Investors Can Hold US Companies Accountable to Roundtable Pledges

29 August 2019
4 min read

Leading US CEOs recently pledged to redefine the role of the corporation in society. But will they make good on their promises? Responsible investors need a clear way to evaluate whether a company is really making progress by doing good for both society and investors.

Earlier this month, 181 American CEOs cosigned a declaration stating that their businesses would include consideration for all stakeholders, not just shareholders. In a statement released by Business Roundtable, corporate leaders from Amazon to Xerox affirmed their commitment to support the environmental and social health of the communities in which they operate and to embrace sustainable practices across their businesses. Increasingly, executives are acknowledging that this approach is the best way to generate greater long-term economic value creation.

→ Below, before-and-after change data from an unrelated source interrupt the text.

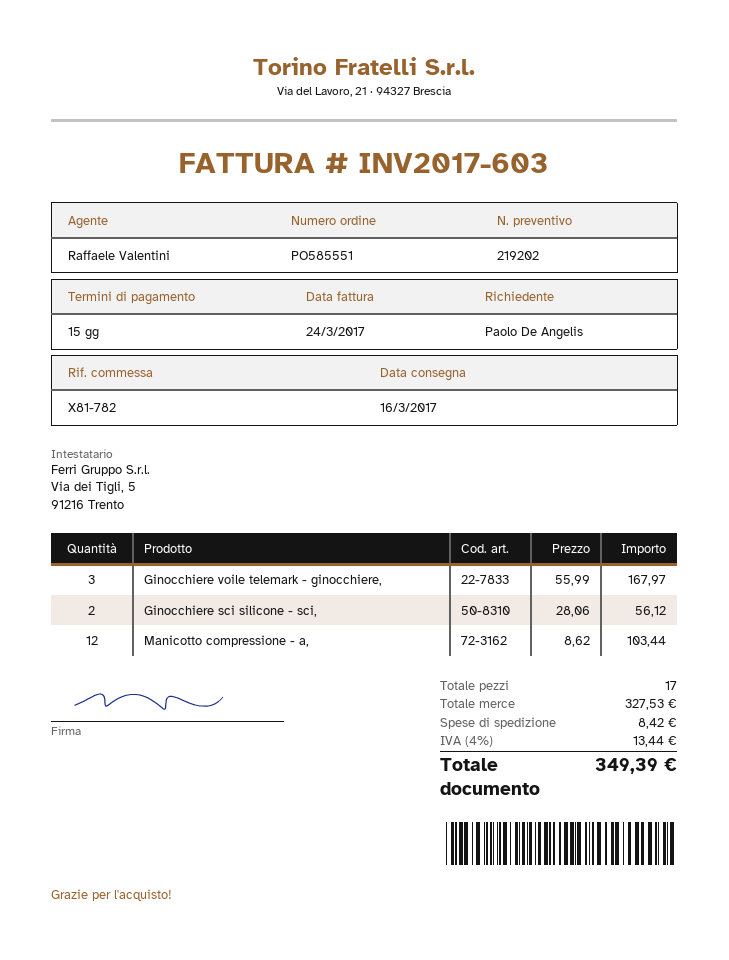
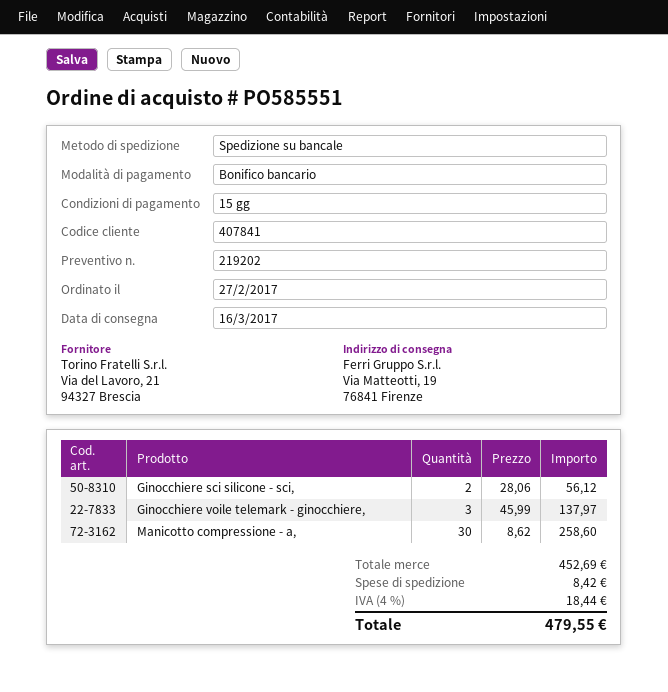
Ginocchiere voile telemark - ginocchiere,: 3 x 55.99 = 167.97 -> 3 x 45.99 = 137.97
Manicotto compressione - a,: 12 x 8.62 = 103.44 -> 30 x 8.62 = 258.60
subtotal: 327.53 -> 452.69
tax: 4% = 13.44 -> 4% = 18.44
total: 349.39 -> 479.55

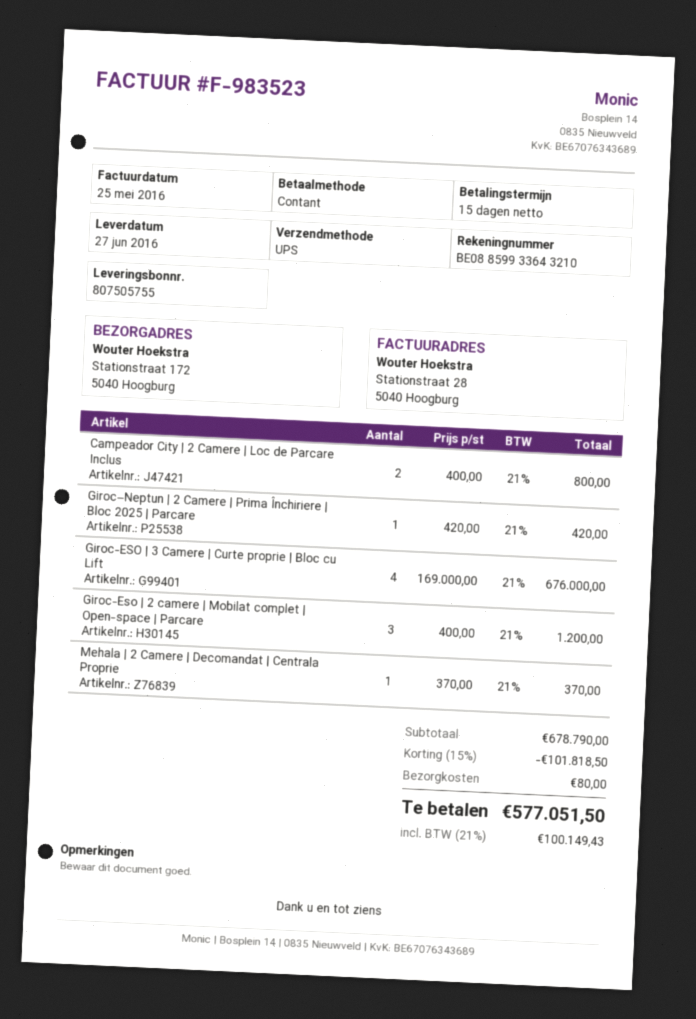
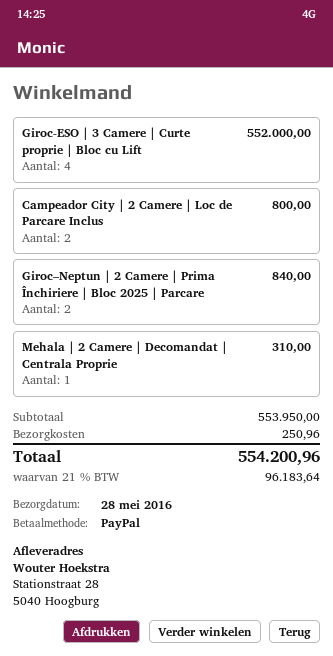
delivery date: 2016-06-27 -> 2016-05-28
payment method: cash -> PayPal
ship to: Stationstraat 172, 5040 Hoogburg -> Stationstraat 28, 5040 Hoogburg
Giroc–Neptun | 2 Camere | Prima Închiriere | Bloc 2025 | Parcare: 1 for 420.00 -> 2 for 840.00
Giroc-ESO | 3 Camere | Curte proprie | Bloc cu Lift: 4 for 676000.00 -> 4 for 552000.00
Giroc-Eso | 2 camere | Mobilat complet | Open-space | Parcare: 3 for 1200.00 -> none
Mehala | 2 Camere | Decomandat | Centrala Proprie: 1 for 370.00 -> 1 for 310.00
subtotal: 678790.00 -> 553950.00
discount: 15% = 101818.50 -> none
shipping: 80.00 -> 250.96
tax: 21% = 100149.43 -> 21% = 96183.64
total: 577051.50 -> 554200.96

Doing Well While Doing Good

Yet skepticism abounds. Critics argue that executives will need to demonstrate accountability to prove that their intentions are true. And the concept isn’t new. Almost a decade ago, Michael Porter, a prominent Harvard Business School professor, promoted the concept of “corporate shared value.” His approach distinguished between simple corporate philanthropy and embedding sustainable practices directly into core business operations to gain a competitive advantage.

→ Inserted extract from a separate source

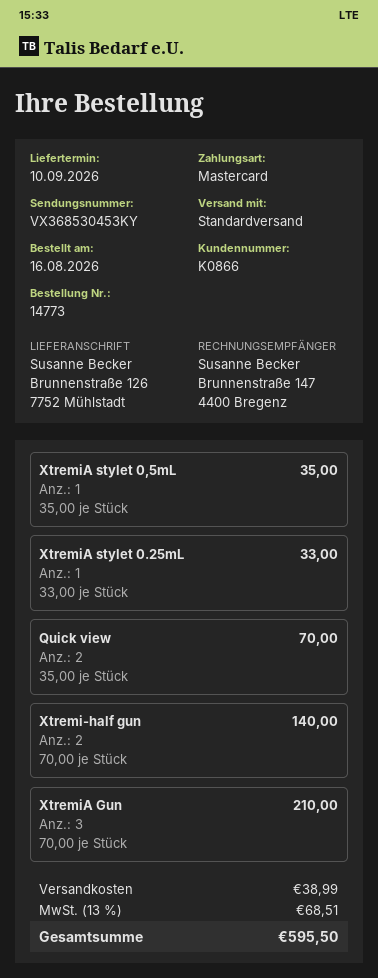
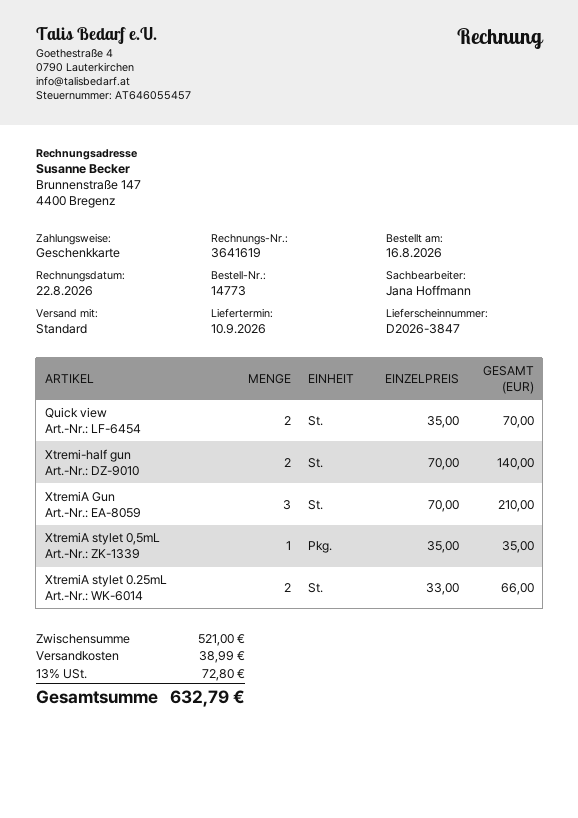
payment method: Mastercard -> gift card
XtremiA stylet 0.25mL: 1 x 33.00 = 33.00 -> 2 x 33.00 = 66.00
tax: 13% = 68.51 -> 13% = 72.80
total: 595.50 -> 632.79

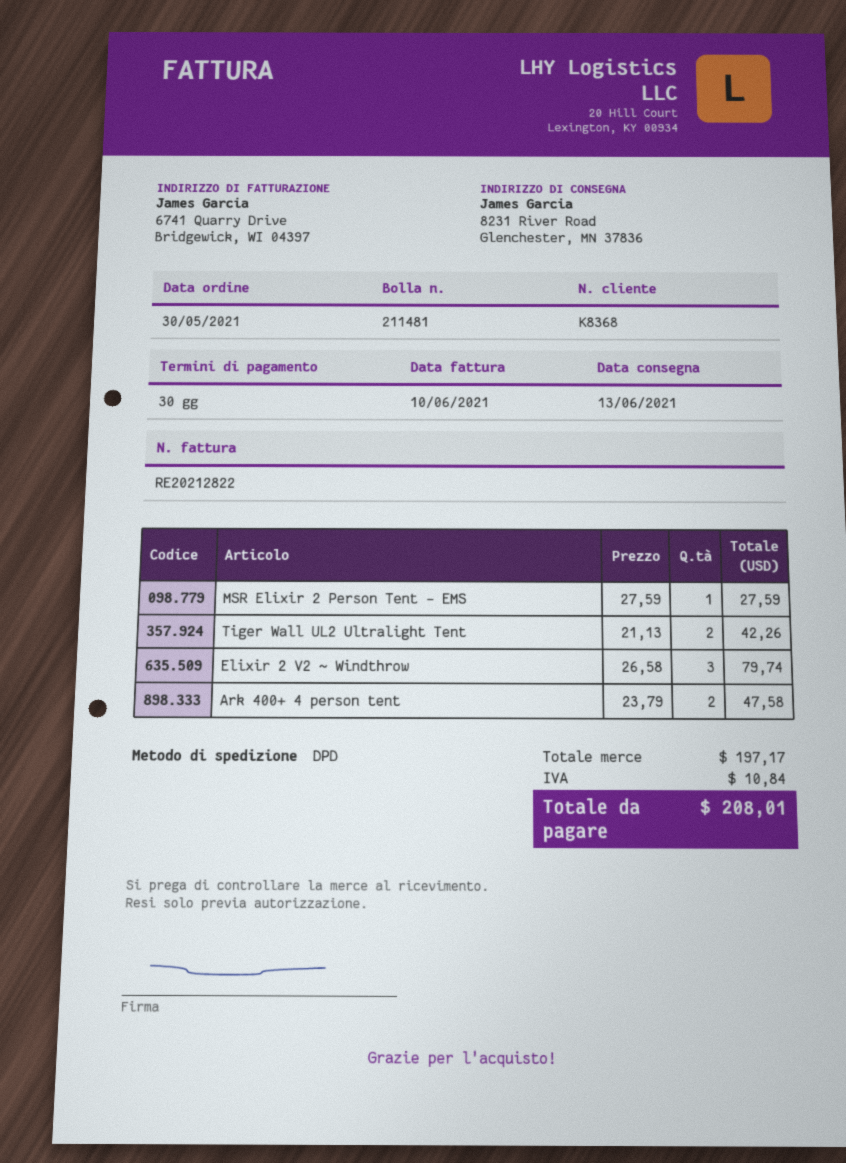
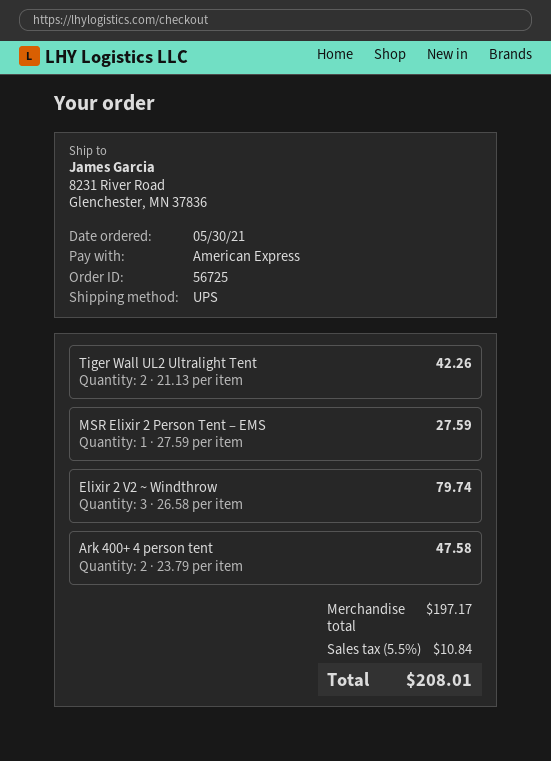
shipping method: DPD -> UPS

In principle, we agree with Porter’s approach and the Business Roundtable statement—as well as the cynics. In our view, financial success and social success aren’t mutually exclusive; rather, they reinforce each other. Pursuing a sustainable agenda that balances the needs of all stakeholders can tie companies to durable long-term growth opportunities, help improve profitability and reduce risk. But translating public relations into action is more challenging—and investors need better ways to measure the impact of corporate actions.

How to Measure Social Value Creation?

Measuring how much social value a company generates is exceptionally difficult. Data are lacking and reporting standards are flawed. What’s more, when assessing social change, it’s notoriously hard to separate cause and effect. But with a clearer understanding of how corporations contribute to creating social value, responsible investors can better assess these companies against their newly defined mission.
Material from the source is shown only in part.